TASK OBJECTIVE:
From the records below, copy out exactly the lines from the one containing "row signal segment 10: none" to the one containing "王维 | 户籍县区: 水富县 -> 屏山县", both included. Add nothing else.

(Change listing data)
·····
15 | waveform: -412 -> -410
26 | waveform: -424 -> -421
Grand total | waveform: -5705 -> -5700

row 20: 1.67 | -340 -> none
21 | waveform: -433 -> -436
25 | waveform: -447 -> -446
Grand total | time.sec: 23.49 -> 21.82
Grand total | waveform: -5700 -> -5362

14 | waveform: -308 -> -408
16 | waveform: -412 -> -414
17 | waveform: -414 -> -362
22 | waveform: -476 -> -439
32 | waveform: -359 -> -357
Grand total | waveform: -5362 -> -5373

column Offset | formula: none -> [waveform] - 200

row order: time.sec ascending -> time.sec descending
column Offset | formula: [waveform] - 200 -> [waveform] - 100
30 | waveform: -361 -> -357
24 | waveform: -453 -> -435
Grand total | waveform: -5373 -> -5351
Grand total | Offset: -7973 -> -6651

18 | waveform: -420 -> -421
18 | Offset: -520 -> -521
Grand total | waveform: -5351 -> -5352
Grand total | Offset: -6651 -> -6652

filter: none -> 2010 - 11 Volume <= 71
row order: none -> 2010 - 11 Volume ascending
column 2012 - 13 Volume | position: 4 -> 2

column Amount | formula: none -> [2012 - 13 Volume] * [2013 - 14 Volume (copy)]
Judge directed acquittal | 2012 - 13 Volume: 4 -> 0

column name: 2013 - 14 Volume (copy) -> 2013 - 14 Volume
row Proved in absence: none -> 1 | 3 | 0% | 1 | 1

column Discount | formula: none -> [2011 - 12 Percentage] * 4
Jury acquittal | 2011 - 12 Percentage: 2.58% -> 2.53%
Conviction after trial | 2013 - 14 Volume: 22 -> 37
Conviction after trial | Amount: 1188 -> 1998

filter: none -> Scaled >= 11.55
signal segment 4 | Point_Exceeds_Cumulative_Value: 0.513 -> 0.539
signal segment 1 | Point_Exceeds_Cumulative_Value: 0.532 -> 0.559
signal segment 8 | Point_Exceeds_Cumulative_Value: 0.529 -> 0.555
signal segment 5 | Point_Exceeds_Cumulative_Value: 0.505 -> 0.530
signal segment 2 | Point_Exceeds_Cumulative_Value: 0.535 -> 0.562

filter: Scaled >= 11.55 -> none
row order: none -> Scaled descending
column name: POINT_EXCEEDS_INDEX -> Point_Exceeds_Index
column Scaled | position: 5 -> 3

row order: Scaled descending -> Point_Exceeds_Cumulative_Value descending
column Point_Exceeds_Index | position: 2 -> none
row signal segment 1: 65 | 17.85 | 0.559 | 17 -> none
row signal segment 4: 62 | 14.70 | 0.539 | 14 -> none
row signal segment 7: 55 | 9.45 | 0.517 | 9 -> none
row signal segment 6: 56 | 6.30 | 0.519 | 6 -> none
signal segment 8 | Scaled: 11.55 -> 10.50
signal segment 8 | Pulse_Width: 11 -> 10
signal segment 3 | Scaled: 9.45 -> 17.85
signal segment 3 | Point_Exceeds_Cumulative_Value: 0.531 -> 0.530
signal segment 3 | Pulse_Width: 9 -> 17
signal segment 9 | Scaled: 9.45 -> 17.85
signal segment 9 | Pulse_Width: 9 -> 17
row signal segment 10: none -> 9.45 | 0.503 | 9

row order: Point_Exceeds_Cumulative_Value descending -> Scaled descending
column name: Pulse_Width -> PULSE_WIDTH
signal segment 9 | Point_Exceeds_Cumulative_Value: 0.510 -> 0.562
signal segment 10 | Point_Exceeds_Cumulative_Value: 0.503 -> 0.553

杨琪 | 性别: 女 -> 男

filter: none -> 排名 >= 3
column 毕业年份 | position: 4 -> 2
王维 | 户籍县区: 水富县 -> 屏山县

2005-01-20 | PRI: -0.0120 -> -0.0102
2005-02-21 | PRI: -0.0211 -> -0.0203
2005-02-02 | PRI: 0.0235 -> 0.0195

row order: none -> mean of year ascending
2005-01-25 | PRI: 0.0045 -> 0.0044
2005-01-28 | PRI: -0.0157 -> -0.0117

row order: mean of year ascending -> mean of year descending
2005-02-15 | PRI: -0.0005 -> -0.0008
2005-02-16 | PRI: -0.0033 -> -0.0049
·····
ANSWER SPACE:
row signal segment 10: none -> 9.45 | 0.503 | 9

row order: Point_Exceeds_Cumulative_Value descending -> Scaled descending
column name: Pulse_Width -> PULSE_WIDTH
signal segment 9 | Point_Exceeds_Cumulative_Value: 0.510 -> 0.562
signal segment 10 | Point_Exceeds_Cumulative_Value: 0.503 -> 0.553

杨琪 | 性别: 女 -> 男

filter: none -> 排名 >= 3
column 毕业年份 | position: 4 -> 2
王维 | 户籍县区: 水富县 -> 屏山县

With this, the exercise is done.